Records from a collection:
^^^^

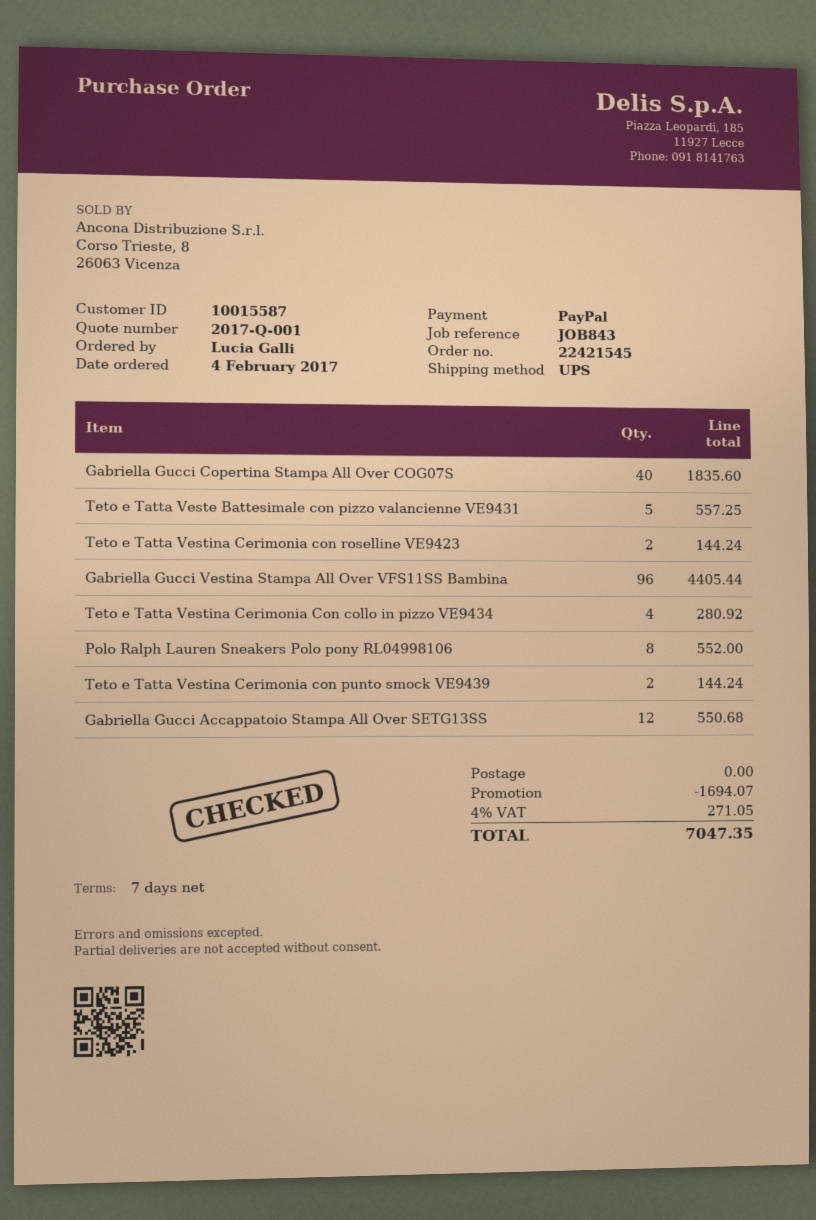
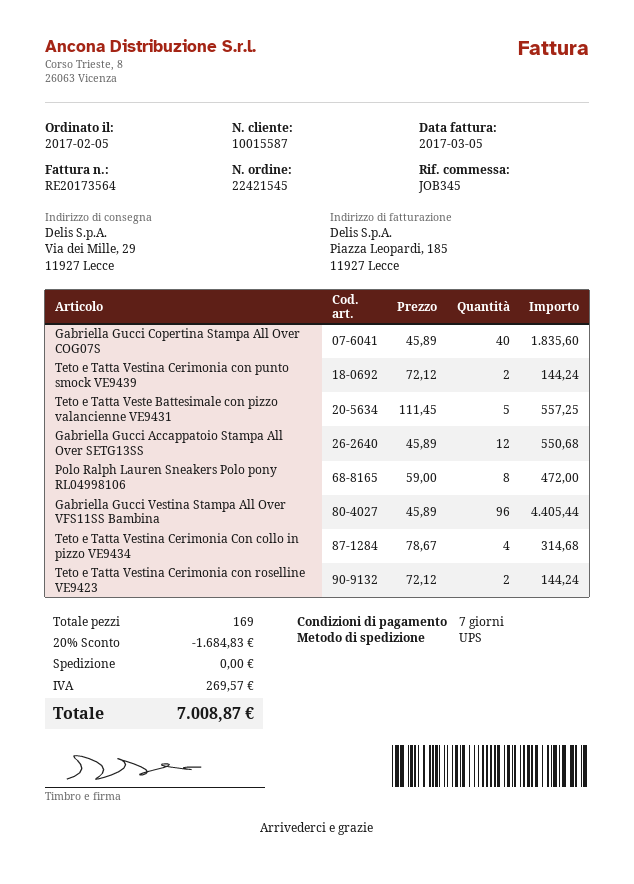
order date: 2017-02-04 -> 2017-02-05
reference: JOB843 -> JOB345
Teto e Tatta Vestina Cerimonia Con collo in pizzo VE9434: 4 for 280.92 -> 4 for 314.68
Polo Ralph Lauren Sneakers Polo pony RL04998106: 8 for 552.00 -> 8 for 472.00
discount: 1694.07 -> 1684.83
tax: 271.05 -> 269.57
total: 7047.35 -> 7008.87

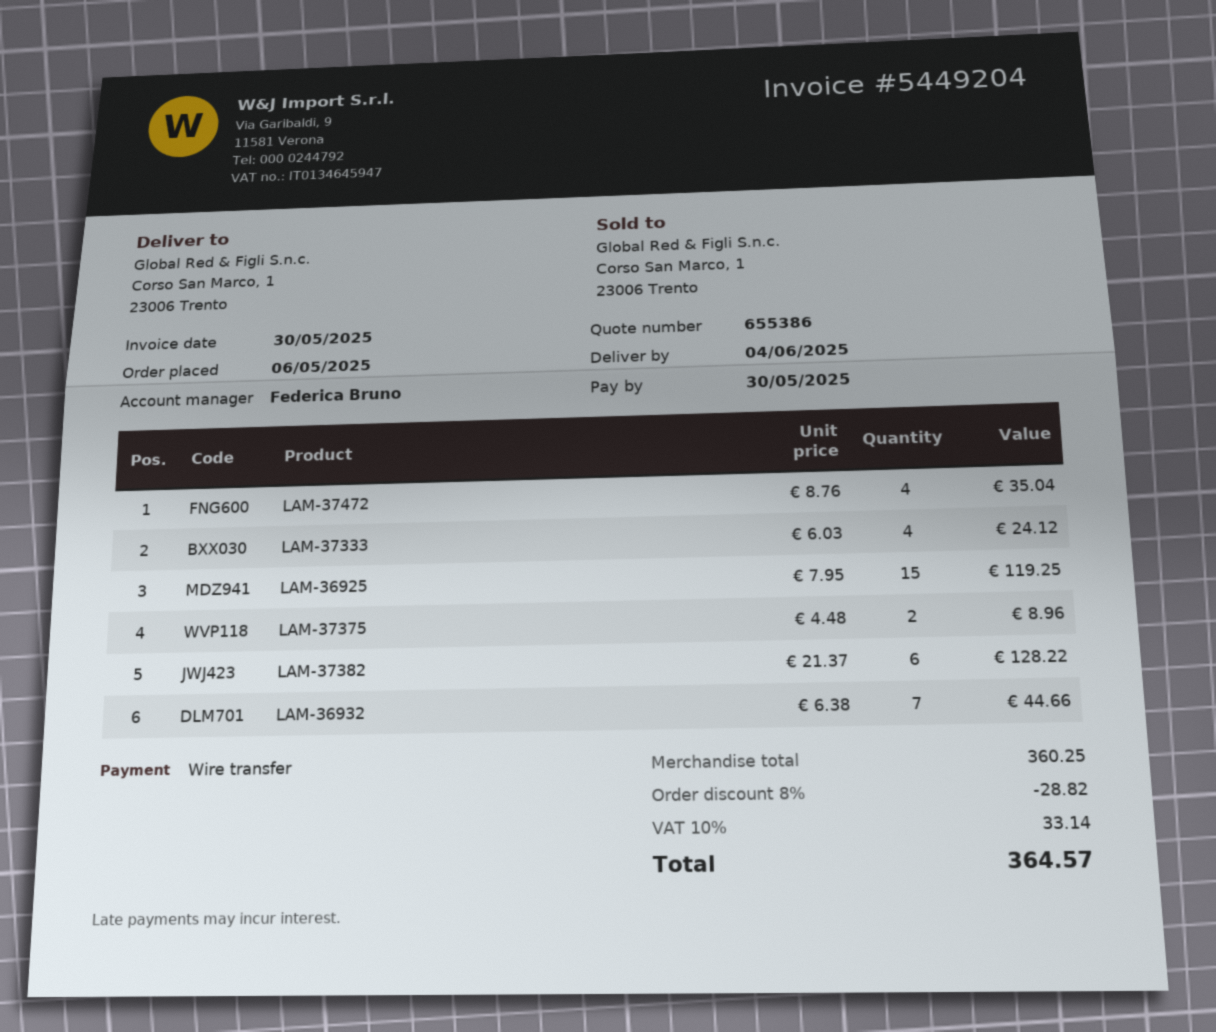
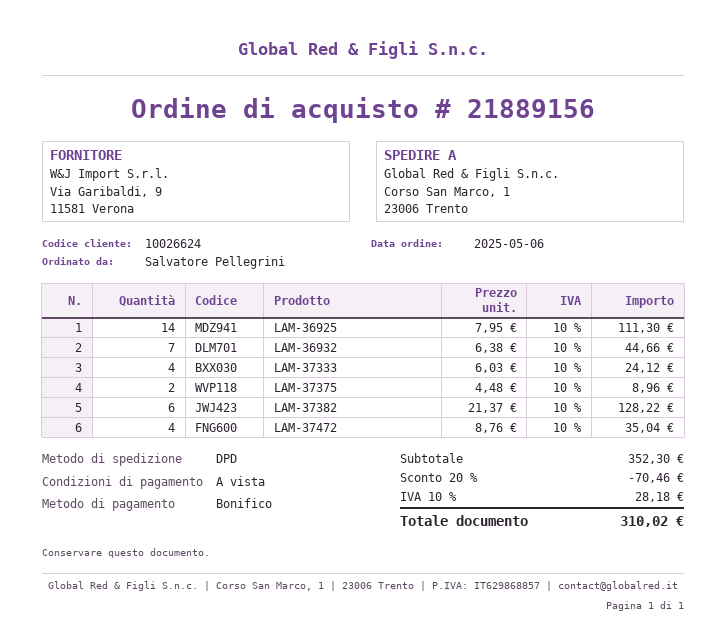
LAM-36925: 15 x 7.95 = 119.25 -> 14 x 7.95 = 111.30
subtotal: 360.25 -> 352.30
discount: 8% = 28.82 -> 20% = 70.46
tax: 10% = 33.14 -> 10% = 28.18
total: 364.57 -> 310.02

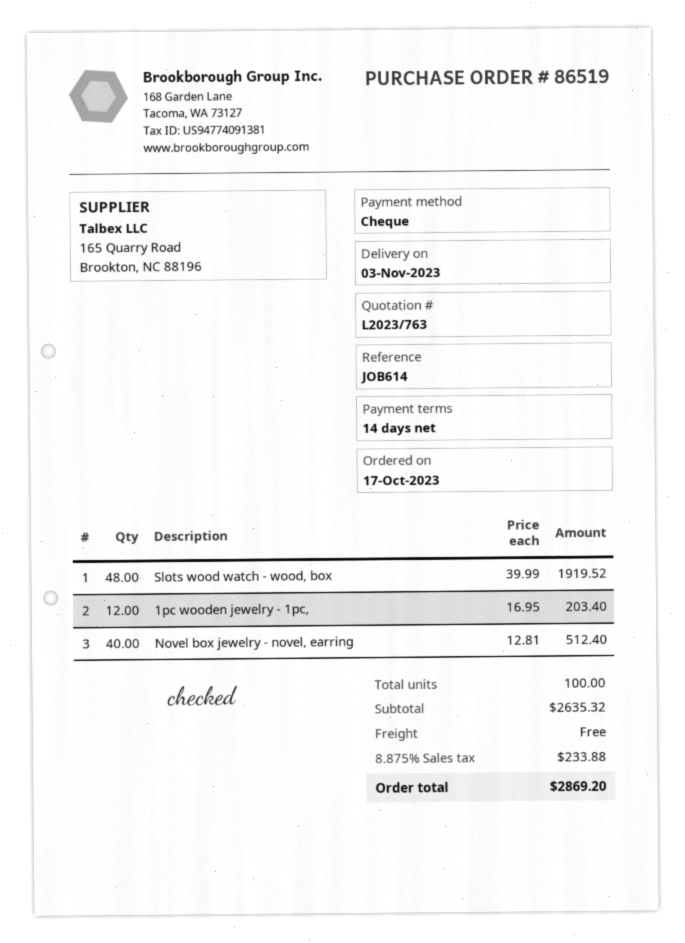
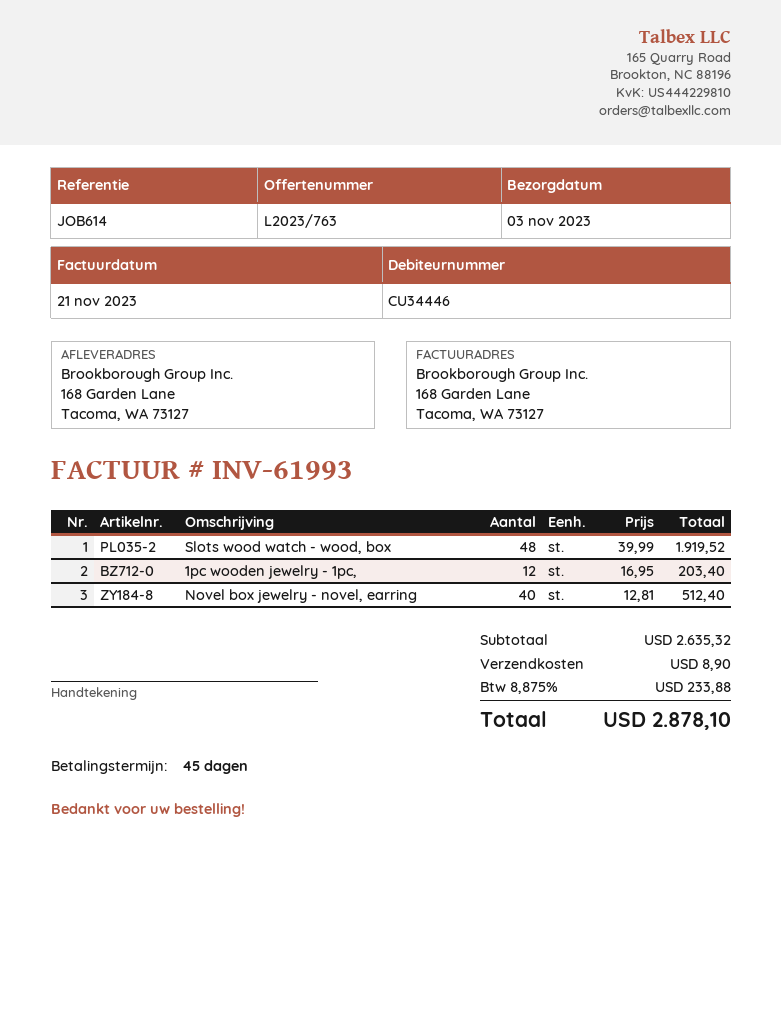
payment terms: 14 days -> 45 days
shipping: 0.00 -> 8.90
total: 2869.20 -> 2878.10

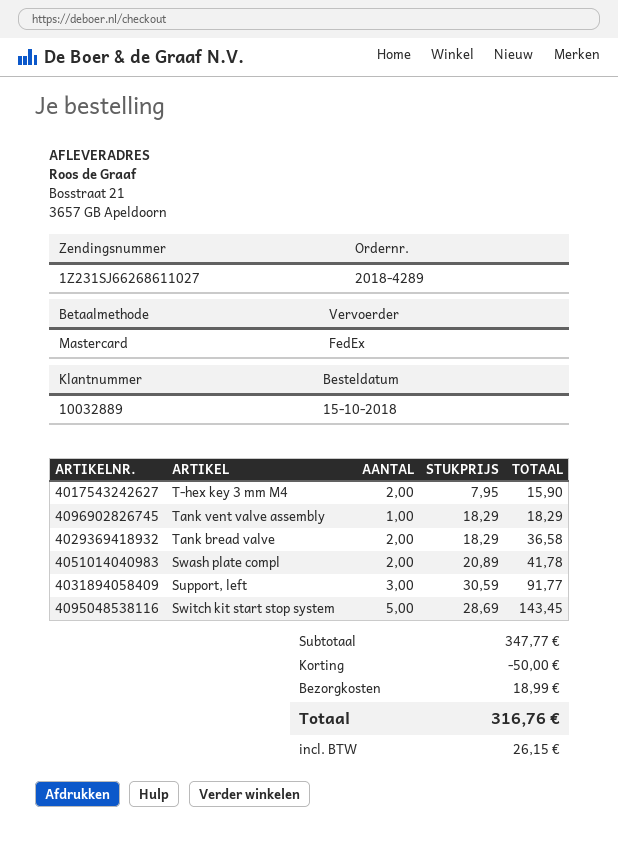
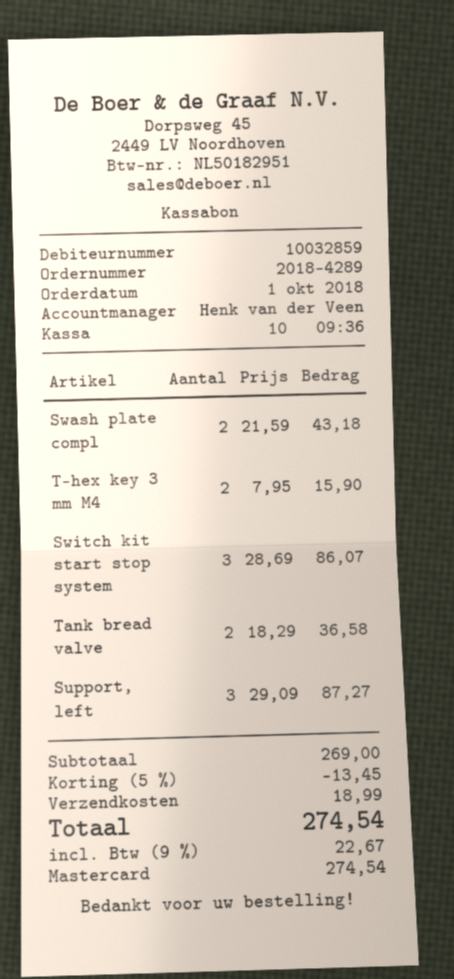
order date: 2018-10-15 -> 2018-10-01
customer number: 10032889 -> 10032859
Tank vent valve assembly: 1 x 18.29 = 18.29 -> none
Swash plate compl: 2 x 20.89 = 41.78 -> 2 x 21.59 = 43.18
Support, left: 3 x 30.59 = 91.77 -> 3 x 29.09 = 87.27
Switch kit start stop system: 5 x 28.69 = 143.45 -> 3 x 28.69 = 86.07
subtotal: 347.77 -> 269.00
discount: 50.00 -> 13.45
tax: 26.15 -> 22.67
total: 316.76 -> 274.54

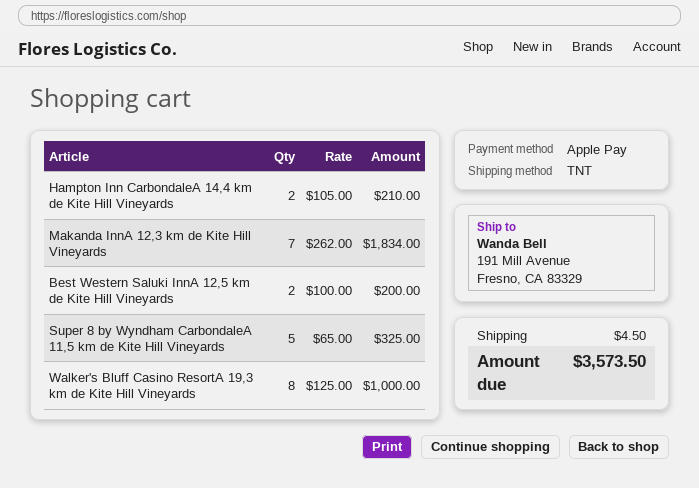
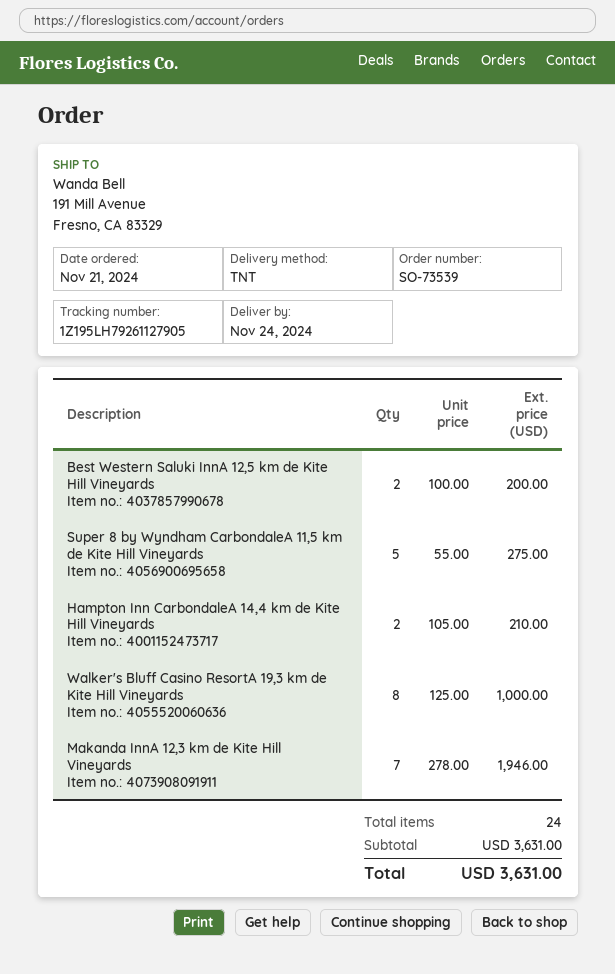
Makanda InnA 12,3 km de Kite Hill Vineyards: 7 x 262.00 = 1834.00 -> 7 x 278.00 = 1946.00
Super 8 by Wyndham CarbondaleA 11,5 km de Kite Hill Vineyards: 5 x 65.00 = 325.00 -> 5 x 55.00 = 275.00
shipping: 4.50 -> none
total: 3573.50 -> 3631.00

^^^^

# Assignment
Could the lines above be copied out exactly, with no image carried over?

# Response to this exercise
order date: 2017-02-04 -> 2017-02-05
reference: JOB843 -> JOB345
Teto e Tatta Vestina Cerimonia Con collo in pizzo VE9434: 4 for 280.92 -> 4 for 314.68
Polo Ralph Lauren Sneakers Polo pony RL04998106: 8 for 552.00 -> 8 for 472.00
discount: 1694.07 -> 1684.83
tax: 271.05 -> 269.57
total: 7047.35 -> 7008.87

LAM-36925: 15 x 7.95 = 119.25 -> 14 x 7.95 = 111.30
subtotal: 360.25 -> 352.30
discount: 8% = 28.82 -> 20% = 70.46
tax: 10% = 33.14 -> 10% = 28.18
total: 364.57 -> 310.02

payment terms: 14 days -> 45 days
shipping: 0.00 -> 8.90
total: 2869.20 -> 2878.10

order date: 2018-10-15 -> 2018-10-01
customer number: 10032889 -> 10032859
Tank vent valve assembly: 1 x 18.29 = 18.29 -> none
Swash plate compl: 2 x 20.89 = 41.78 -> 2 x 21.59 = 43.18
Support, left: 3 x 30.59 = 91.77 -> 3 x 29.09 = 87.27
Switch kit start stop system: 5 x 28.69 = 143.45 -> 3 x 28.69 = 86.07
subtotal: 347.77 -> 269.00
discount: 50.00 -> 13.45
tax: 26.15 -> 22.67
total: 316.76 -> 274.54

Makanda InnA 12,3 km de Kite Hill Vineyards: 7 x 262.00 = 1834.00 -> 7 x 278.00 = 1946.00
Super 8 by Wyndham CarbondaleA 11,5 km de Kite Hill Vineyards: 5 x 65.00 = 325.00 -> 5 x 55.00 = 275.00
shipping: 4.50 -> none
total: 3573.50 -> 3631.00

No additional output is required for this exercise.